JP: So, if you’re not making enough money, why do you still do this work?

Tor: We can’t get jobs anywhere else.

JP: Are you sure you couldn’t.

Taen: Look, you! Sorry. Where do you expect us to work? I only finished fourth grade. To get decent jobs you have to have finished . . .oh, I don’t know. But no one wants us. And we “expire” at about age 25.

JP: Thai bars seem to do pretty regular business. Couldn’t you get jobs there?

Toi: Thai bars don’t want us. Thai men don’t like girls who look like us.

JP: I don’t understand.

Taen: Oh, come on. OK, I’ll talk. I applied to work in a Thai member’s club. They told me I didn’t have the right “personality”. That means I wasn’t good looking enough.

Su: Thai men like women who have light complexions and different body types than us. We’re too dark and skinny.

JP: Are Thai bars better than bars that foreigners come to?

Tor: In most ways they are. Thai men come to bars for one reason. To enjoy themselves.

JP: How about farang men?

Taen: Oy, yo, yo! Farang men. What a bunch of neurotics! And boring. They get drunk and we have to sit and listen for hours as they tell us their endless problems. I don’t understand English very well and who knows what they’re talking about. I’m not their mother. I want to get my job done and take care of the next customer.

All: Taen’s right. It’s true, etc.

Toi: And they all say we’re so much more beautiful than farang women. Ha!

Su: We know that’s not true. We see many very beautiful farang women here in Pattaya.

Eh: I haven’t spoken yet. Let me talk! They say we’re more beautiful than farang women. I think that the real reason is that these men themselves are not charming enough to attract their own kind. I wouldn’t want most of them as a life partner.

JP: But I have seen many bar workers married to farang men.

Taen: You like to play stupid. When we start getting past the age of attraction and meet a man who is halfway decent and responsible, we marry him. It’s a matter of life security. But we don’t think of it as romantic love.

JP: Who would you like to have as a life partner?

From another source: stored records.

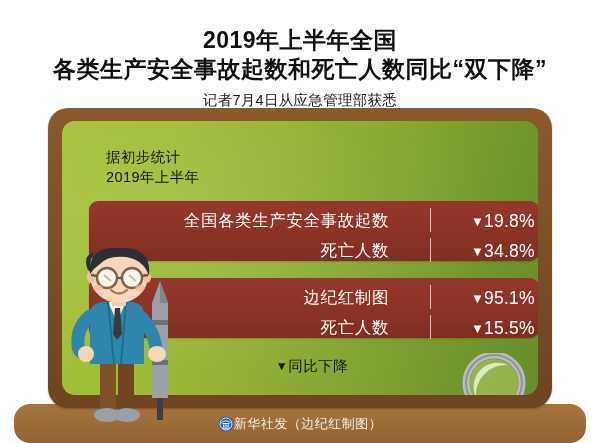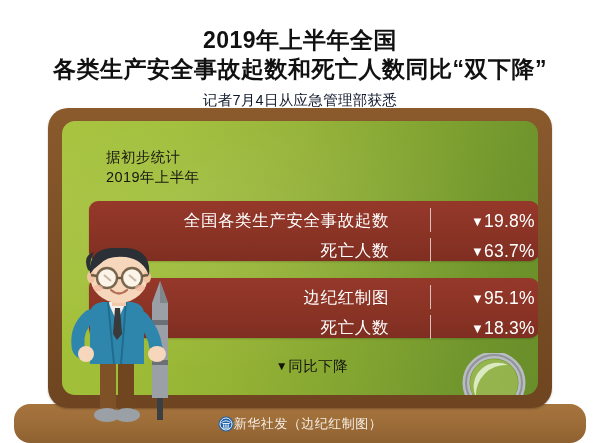--- a/index.html
+++ b/index.html
@@ -240,7 +240,7 @@
         <div class="bar-row">
           <span class="bar-label">死亡人数</span>
           <span class="bar-divider"></span>
-          <span class="bar-value"><span class="tri">▼</span><span>63.7%</span></span>
+          <span class="bar-value"><span class="tri">▼</span><span>34.8%</span></span>
         </div>
       </div>
 

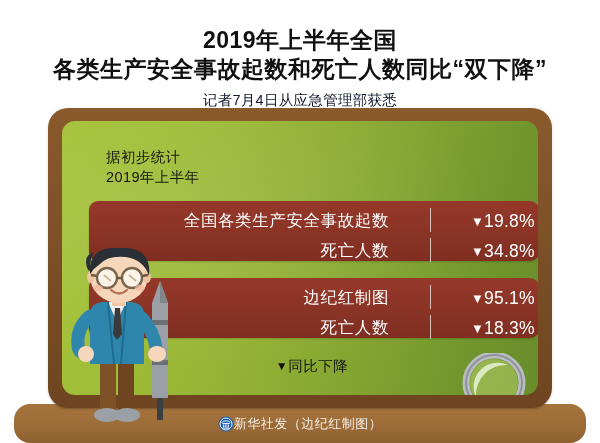--- a/index.html
+++ b/index.html
@@ -253,7 +253,7 @@
         <div class="bar-row">
           <span class="bar-label">死亡人数</span>
           <span class="bar-divider"></span>
-          <span class="bar-value"><span class="tri">▼</span><span>18.3%</span></span>
+          <span class="bar-value"><span class="tri">▼</span><span>15.5%</span></span>
         </div>
       </div>
 

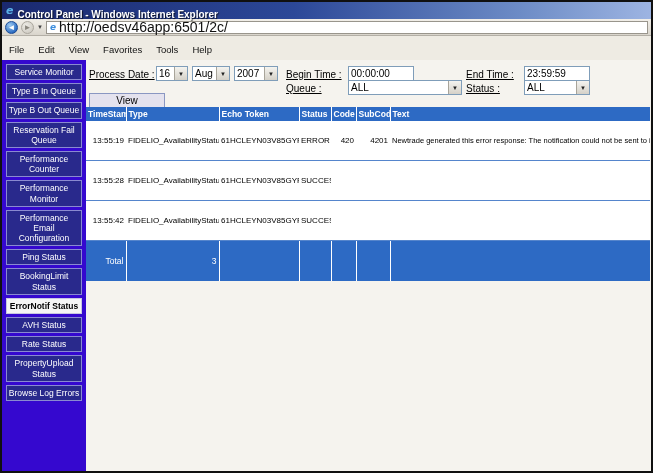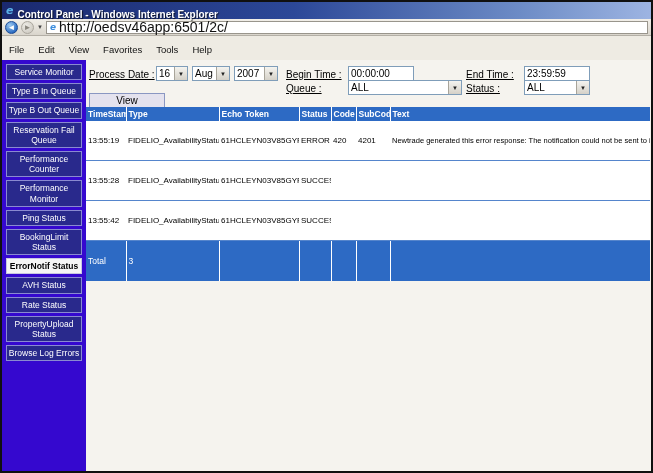--- a/index.html
+++ b/index.html
@@ -57,7 +57,7 @@
     padding:2px 2px; border-right:1px solid #fff; white-space:nowrap; overflow:hidden; height:14px; }
   .result-table th:last-child { border-right:none; }
   .result-table td { background:#fff; color:#000; font-size:8px; padding:15px 2px; height:13px;
-    border-bottom:1px solid #5585cc; white-space:nowrap; overflow:hidden; }
+    border-bottom:1px solid #5585cc; white-space:nowrap; overflow:hidden;text-align:right; }
   .result-table td.text-cell { font-size:7.5px; }
   .result-table tfoot td { background:#2d6ac4; color:#fff; font-size:8.5px; border-right:1px solid #fff; border-bottom:none; height:14px; }
   .result-table tfoot td:last-child { border-right:none; }

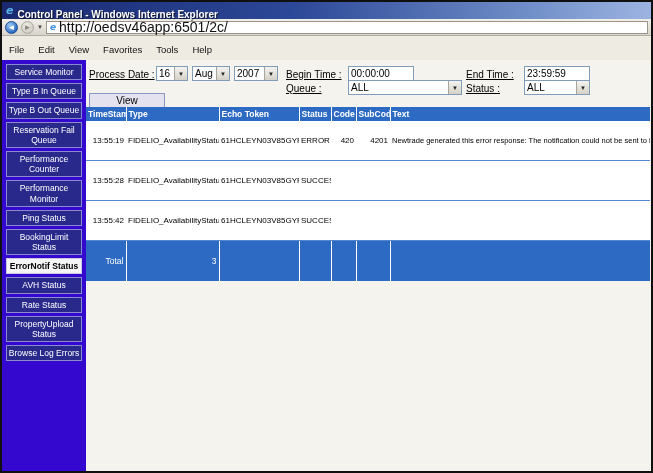--- a/index.html
+++ b/index.html
@@ -113,6 +113,7 @@
       <div class="side-btn">Reservation Fail Queue</div>
       <div class="side-btn">Performance Counter</div>
       <div class="side-btn">Performance Monitor</div>
+      <div class="side-btn">Performance Email Configuration</div>
       <div class="side-btn">Ping Status</div>
       <div class="side-btn">BookingLimit Status</div>
       <div class="side-btn selected">ErrorNotif Status</div>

Eh: A gentle Thai man. Maybe a civil servant.

All: Dream on. Are you crazy?

JP: Huh?

Su: A lot of Thai men are very charming, sweet and handsome. But they lack a sense of responsibility toward their family duties.

Toi: The best thing is to have a farang husband and a Thai lover on the side (giggles all round).

Taen: Don’t talk like that! We’re looking for what any woman looks for in a man. A good person who loves and cares about his family and is reasonably stable.

Eh: I never thought about getting married. I always wanted to be a doctor, but my family was poor and I couldn’t go to school.

JP: Oh?

Taen: Dammit! You’re just like everybody else! Farang men never believe it when we tell them the truth, but accept all our lies. Listen, do you think just because we’re poor country people that we didn’t have dreams. Do you think I sat as a little girl and thought ‘Oh, how wonderful! When I grow up I can go to Pattaya and sell myself to a bunch of dirty old men?

Su: Taen, leave him alone. He’s not looking down on us. He just wants to know.

Taen: I’m sorry. I’m just a little hot head and resentful. All of us would like to have a good education like you. Everybody thinks this is easy money. Phooey! But when you’re poor and have many brothers and sisters and everyone’s hungry all the time you do anything to survive. When we find out there are opportunities, it’s usually too late. We aren’t accepted by the normal world anymore. Everyone looks at us and looks down on us. I always wanted to write stories for children but I don’t have the heart for it now.

All: Taens’s really smart. We call her teacher.

JP: If you could ask anyone for advice and help, who would it be?

All: (Very reverently) Uh, Her Majesty the Queen Mother. Her Majesty has Metta (compassion) for all Thai people.

JP: What will you do after you stop working here?

Su: I’ve saved a little money and have built a small house for my sister so she could find a good husband. I’ll go back home and take care of her children for her.

ALL: Or we can marry widowers who need wives.

JP: Thank you for talking so freely.

ALL: (Everybody Wais) Mai Pen Rai Kha. Please come back and visit again. You can be our psychologist. (Laughter).